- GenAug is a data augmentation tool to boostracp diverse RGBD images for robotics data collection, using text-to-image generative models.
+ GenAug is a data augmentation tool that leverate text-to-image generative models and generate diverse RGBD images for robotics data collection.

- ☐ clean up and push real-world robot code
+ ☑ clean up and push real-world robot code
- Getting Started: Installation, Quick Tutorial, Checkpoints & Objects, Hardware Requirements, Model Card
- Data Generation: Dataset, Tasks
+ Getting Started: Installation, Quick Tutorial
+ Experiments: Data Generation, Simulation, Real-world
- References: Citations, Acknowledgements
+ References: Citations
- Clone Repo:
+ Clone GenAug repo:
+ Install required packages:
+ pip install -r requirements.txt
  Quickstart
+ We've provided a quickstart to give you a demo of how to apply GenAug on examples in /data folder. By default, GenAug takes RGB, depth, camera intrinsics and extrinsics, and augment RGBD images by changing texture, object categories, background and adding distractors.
==
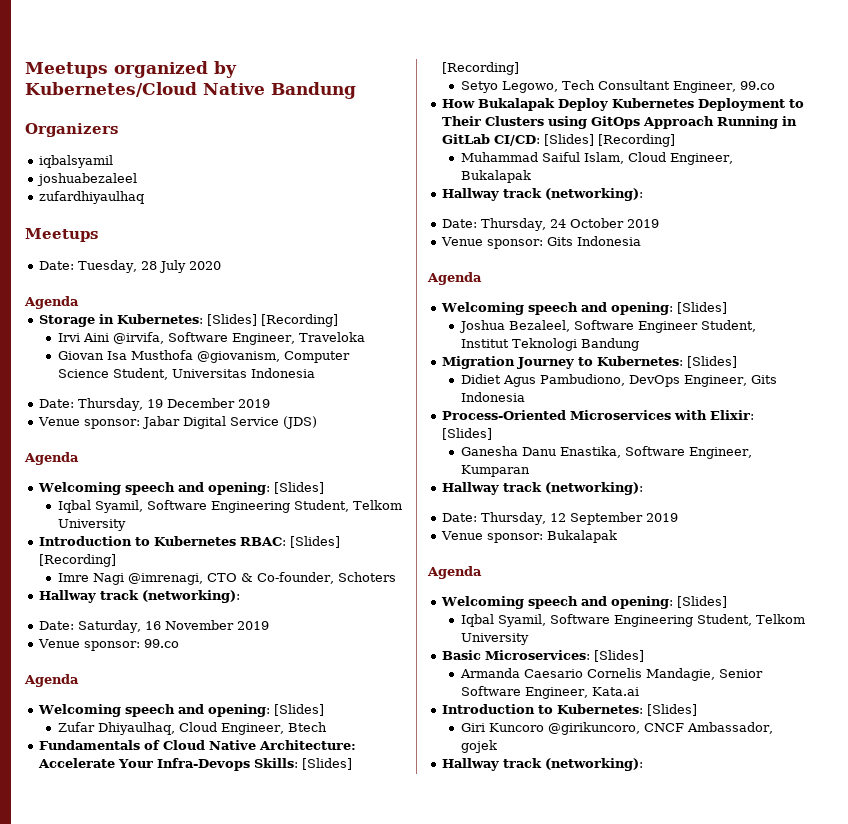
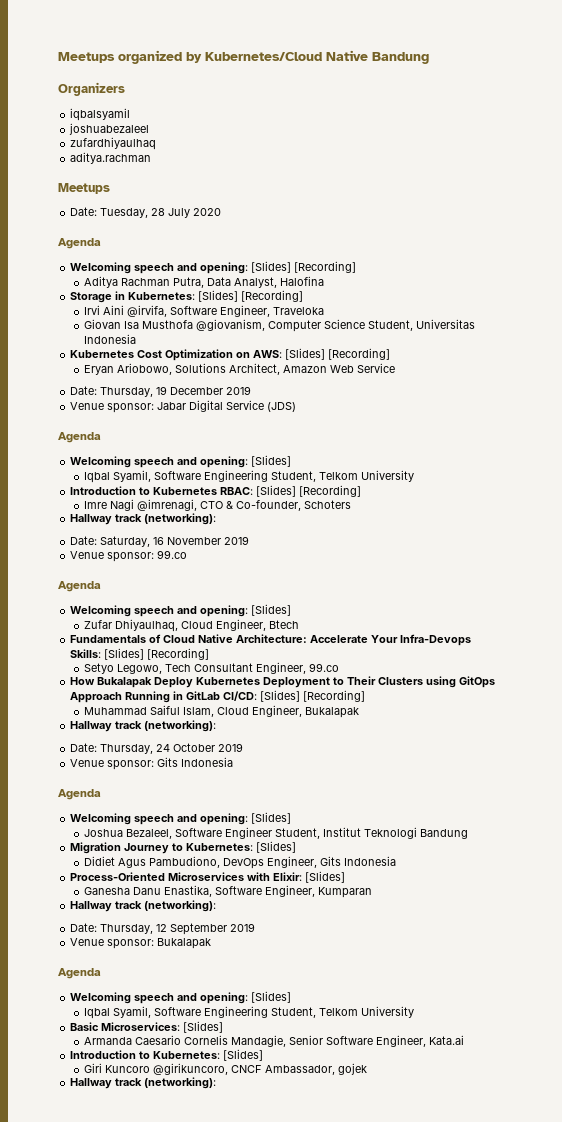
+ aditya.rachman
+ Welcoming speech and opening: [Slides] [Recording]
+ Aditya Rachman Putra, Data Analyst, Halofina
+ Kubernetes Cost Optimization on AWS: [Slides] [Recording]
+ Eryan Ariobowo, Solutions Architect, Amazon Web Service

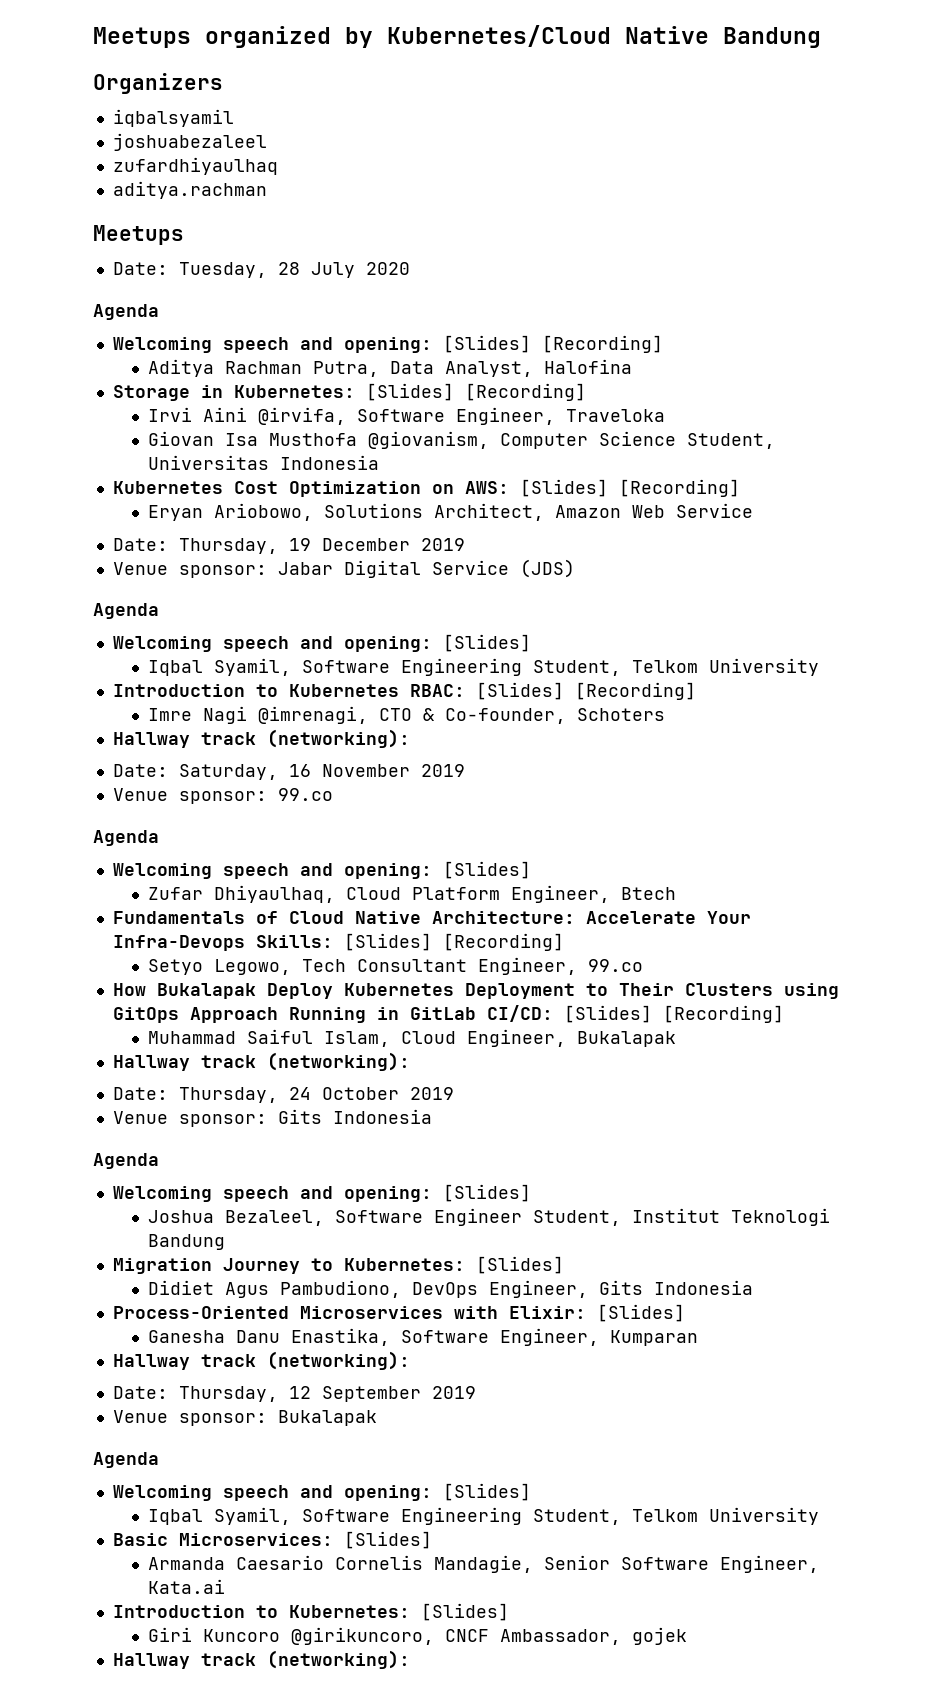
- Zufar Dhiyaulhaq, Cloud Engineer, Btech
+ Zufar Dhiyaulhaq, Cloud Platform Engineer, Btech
==
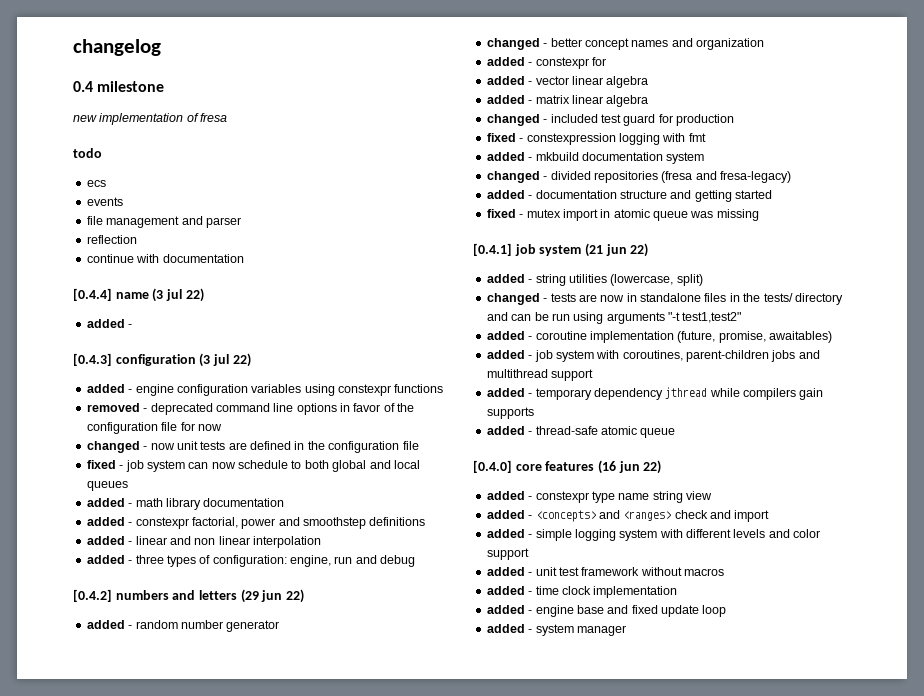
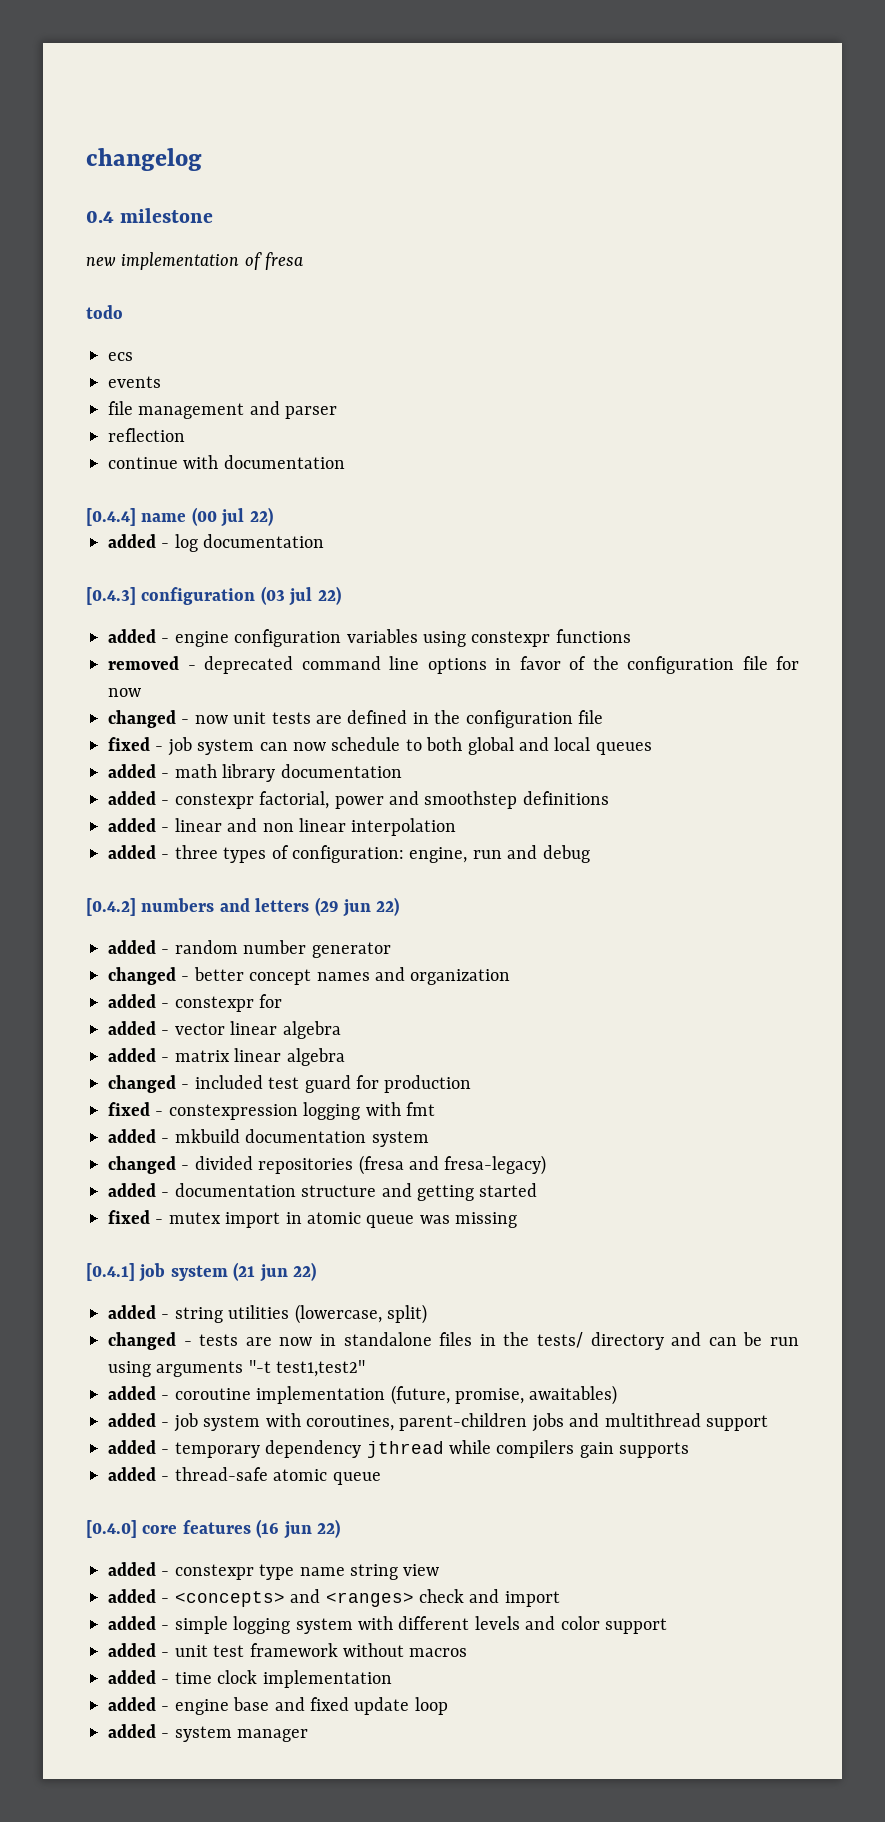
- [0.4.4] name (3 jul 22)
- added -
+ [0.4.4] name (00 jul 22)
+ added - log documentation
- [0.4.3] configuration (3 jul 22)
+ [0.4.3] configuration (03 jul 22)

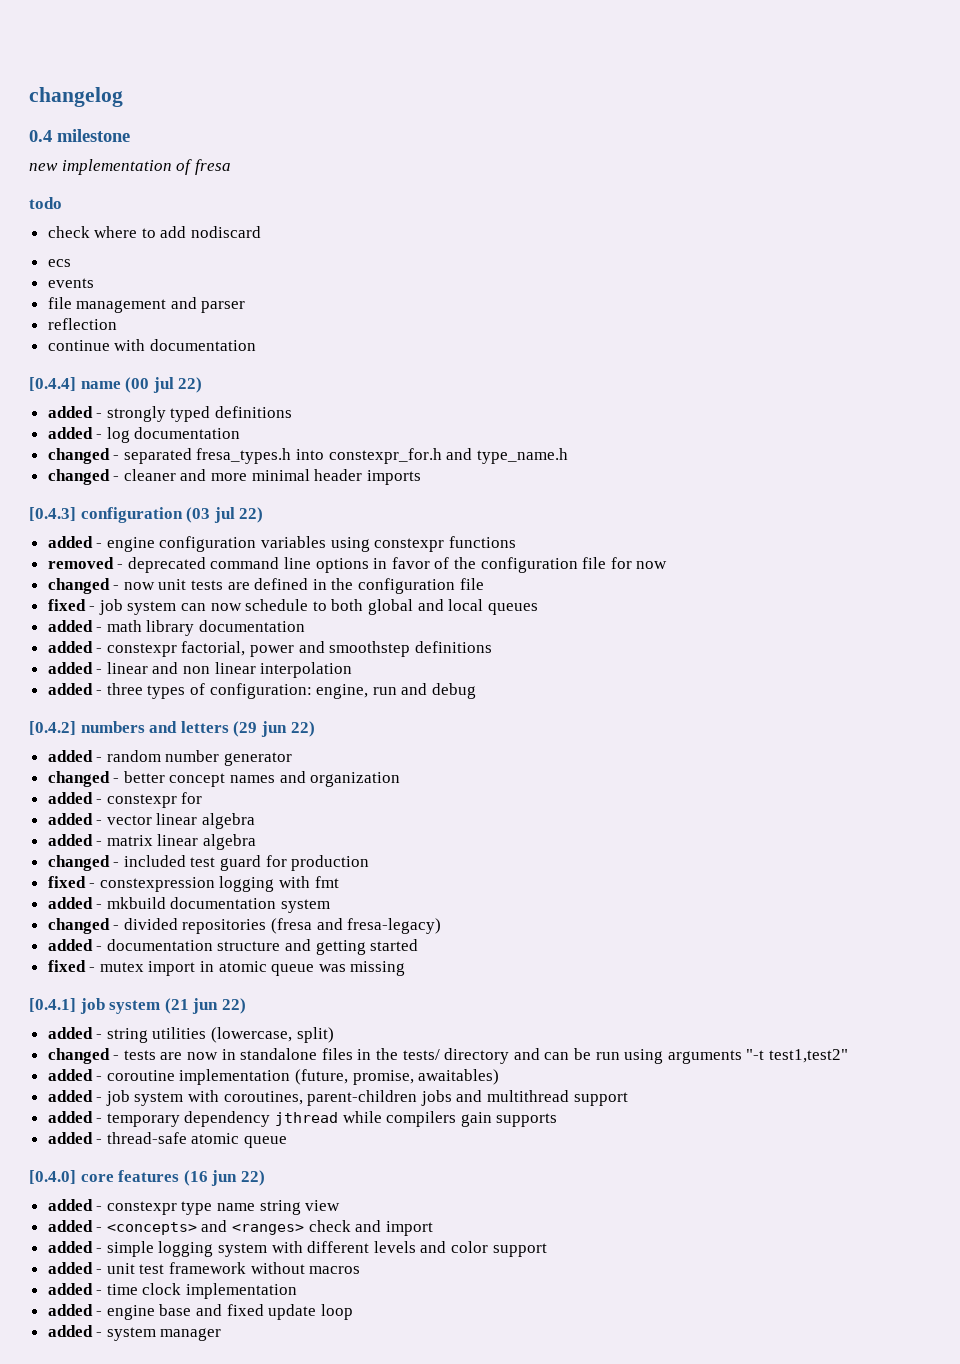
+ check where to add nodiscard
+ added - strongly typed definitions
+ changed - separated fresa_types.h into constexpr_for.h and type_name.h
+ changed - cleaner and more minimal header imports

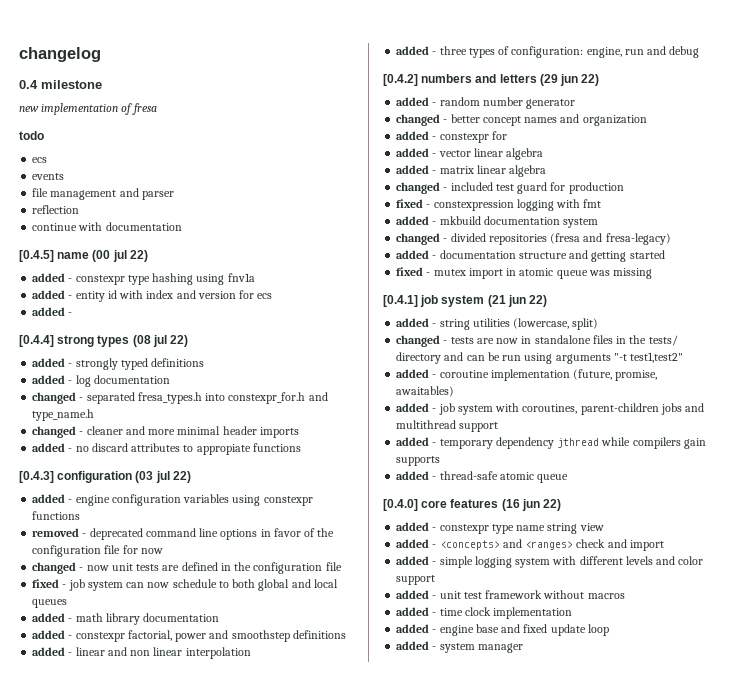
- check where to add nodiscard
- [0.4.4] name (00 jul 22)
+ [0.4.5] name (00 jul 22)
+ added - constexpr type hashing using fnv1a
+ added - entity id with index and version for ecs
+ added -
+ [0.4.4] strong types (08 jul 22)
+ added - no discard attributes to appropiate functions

[Task to complete]
Nothing but the lines from the one with "opening: [Slides] [Recording]" to the one with "Platform Engineer, Btech" above, both included, should be transcribed, exactly and without pictures.

[Response to this task]
+ Welcoming speech and opening: [Slides] [Recording]
+ Aditya Rachman Putra, Data Analyst, Halofina
+ Kubernetes Cost Optimization on AWS: [Slides] [Recording]
+ Eryan Ariobowo, Solutions Architect, Amazon Web Service

- Zufar Dhiyaulhaq, Cloud Engineer, Btech
+ Zufar Dhiyaulhaq, Cloud Platform Engineer, Btech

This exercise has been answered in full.